╭─ Supplied records

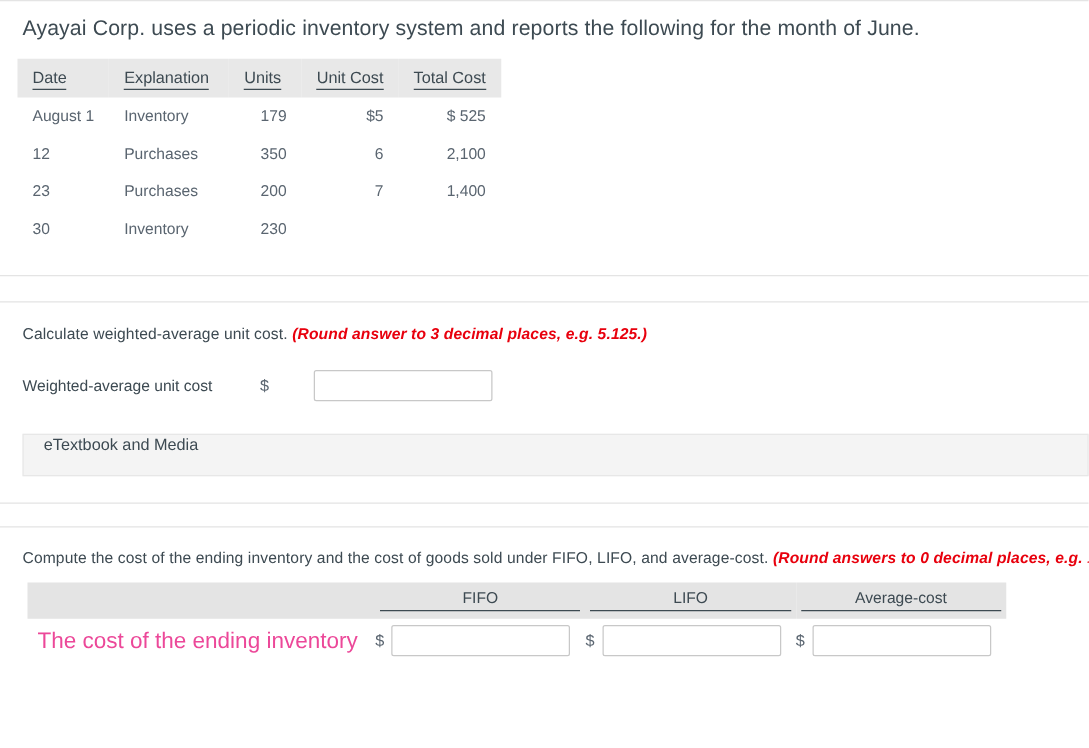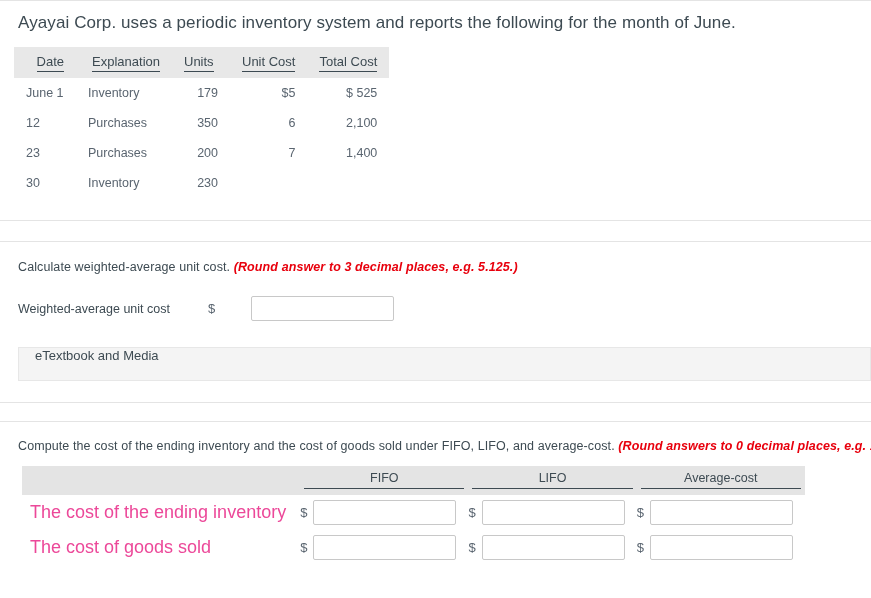--- a/index.html
+++ b/index.html
@@ -60,21 +60,21 @@
     padding: 8px 12px;
     color: #5a6570;
     white-space: nowrap;
   }
   .col-date   { text-align: left;  width: 62px; }
   .col-expl   { text-align: left;  width: 96px; }
   .col-units  { text-align: right; width: 58px; }
   .col-ucost  { text-align: right; width: 72px; }
   .col-tcost  { text-align: right; width: 74px; }
 
-  th.col-date, th.col-expl { text-align: right; }
+  th.col-date, th.col-expl { text-align: left; }
   th.col-units, th.col-ucost, th.col-tcost { text-align: left; }
 
   
   .q-block { padding-left: 18px; }
   .q-line {
     font-size: 12.5px;
     color: #3d4a52;
     letter-spacing: 0.1px;
     white-space: nowrap;
   }
@@ -191,21 +191,21 @@
       <tr>
         <th class="col-date"><span class="u">Date</span></th>
         <th class="col-expl"><span class="u">Explanation</span></th>
         <th class="col-units"><span class="u">Units</span></th>
         <th class="col-ucost"><span class="u">Unit Cost</span></th>
         <th class="col-tcost"><span class="u">Total Cost</span></th>
       </tr>
     </thead>
     <tbody>
       <tr>
-        <td class="col-date">June 1</td>
+        <td class="col-date">August 1</td>
         <td class="col-expl">Inventory</td>
         <td class="col-units">179</td>
         <td class="col-ucost">$5</td>
         <td class="col-tcost">$ 525</td>
       </tr>
       <tr>
         <td class="col-date">12</td>
         <td class="col-expl">Purchases</td>
         <td class="col-units">350</td>
         <td class="col-ucost">6</td>
@@ -297,36 +297,15 @@
             <input class="grid-in" type="text" value="" style="">
           </div>
         </td>
         <td class="cellwrap">
           <div class="cell-inner">
             <span class="dollar">$</span>
             <input class="grid-in" type="text" value="" style="">
           </div>
         </td>
       </tr>
-      <tr>
-        <td class="rowlabel">The cost of goods sold</td>
-        <td class="cellwrap">
-          <div class="cell-inner">
-            <span class="dollar">$</span>
-            <input class="grid-in" type="text" value="" style="">
-          </div>
-        </td>
-        <td class="cellwrap">
-          <div class="cell-inner">
-            <span class="dollar">$</span>
-            <input class="grid-in" type="text" value="" style="">
-          </div>
-        </td>
-        <td class="cellwrap">
-          <div class="cell-inner">
-            <span class="dollar">$</span>
-            <input class="grid-in" type="text" value="" style="">
-          </div>
-        </td>
-      </tr>
     </tbody>
   </table>
 </div>
 
 </body></html>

╰─

**Your instructions**
Retrieve each line from the records above where the word "align" occurs.

**Exercise solution**
   .col-date   { text-align: left;  width: 62px; }
   .col-expl   { text-align: left;  width: 96px; }
   .col-units  { text-align: right; width: 58px; }
   .col-ucost  { text-align: right; width: 72px; }
   .col-tcost  { text-align: right; width: 74px; }
-  th.col-date, th.col-expl { text-align: right; }
+  th.col-date, th.col-expl { text-align: left; }
   th.col-units, th.col-ucost, th.col-tcost { text-align: left; }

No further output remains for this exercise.